— Stored records —
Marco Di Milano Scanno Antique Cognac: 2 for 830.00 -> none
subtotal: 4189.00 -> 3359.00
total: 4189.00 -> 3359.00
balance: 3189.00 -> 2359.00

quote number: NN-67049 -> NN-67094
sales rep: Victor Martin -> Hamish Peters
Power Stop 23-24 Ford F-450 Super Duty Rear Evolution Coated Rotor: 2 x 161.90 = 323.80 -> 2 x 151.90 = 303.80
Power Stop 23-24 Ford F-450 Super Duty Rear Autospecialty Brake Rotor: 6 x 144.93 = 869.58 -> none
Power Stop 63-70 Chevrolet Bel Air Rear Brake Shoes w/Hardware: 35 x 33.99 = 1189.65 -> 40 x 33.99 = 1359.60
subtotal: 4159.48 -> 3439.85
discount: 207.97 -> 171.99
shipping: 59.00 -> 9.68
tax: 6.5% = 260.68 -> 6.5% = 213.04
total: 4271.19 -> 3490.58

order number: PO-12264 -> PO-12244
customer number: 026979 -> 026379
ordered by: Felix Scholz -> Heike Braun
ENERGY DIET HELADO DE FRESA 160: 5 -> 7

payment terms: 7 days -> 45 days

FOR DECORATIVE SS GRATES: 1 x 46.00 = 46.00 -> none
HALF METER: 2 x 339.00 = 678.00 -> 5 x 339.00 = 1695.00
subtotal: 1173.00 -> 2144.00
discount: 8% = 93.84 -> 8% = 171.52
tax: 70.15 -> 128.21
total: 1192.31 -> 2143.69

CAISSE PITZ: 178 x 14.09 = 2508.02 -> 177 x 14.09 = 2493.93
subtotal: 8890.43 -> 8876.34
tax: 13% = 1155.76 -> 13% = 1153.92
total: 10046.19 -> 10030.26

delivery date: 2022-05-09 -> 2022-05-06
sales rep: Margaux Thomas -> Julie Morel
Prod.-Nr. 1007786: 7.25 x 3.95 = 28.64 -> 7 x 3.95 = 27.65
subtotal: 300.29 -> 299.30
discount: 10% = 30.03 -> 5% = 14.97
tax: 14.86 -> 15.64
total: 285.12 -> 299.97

— Work instruction —
An exact copy of the entries from the line containing "total: 1192.31 -> 2143.69" through the last line is the expected answer.

— Result of this exercise —
total: 1192.31 -> 2143.69

CAISSE PITZ: 178 x 14.09 = 2508.02 -> 177 x 14.09 = 2493.93
subtotal: 8890.43 -> 8876.34
tax: 13% = 1155.76 -> 13% = 1153.92
total: 10046.19 -> 10030.26

delivery date: 2022-05-09 -> 2022-05-06
sales rep: Margaux Thomas -> Julie Morel
Prod.-Nr. 1007786: 7.25 x 3.95 = 28.64 -> 7 x 3.95 = 27.65
subtotal: 300.29 -> 299.30
discount: 10% = 30.03 -> 5% = 14.97
tax: 14.86 -> 15.64
total: 285.12 -> 299.97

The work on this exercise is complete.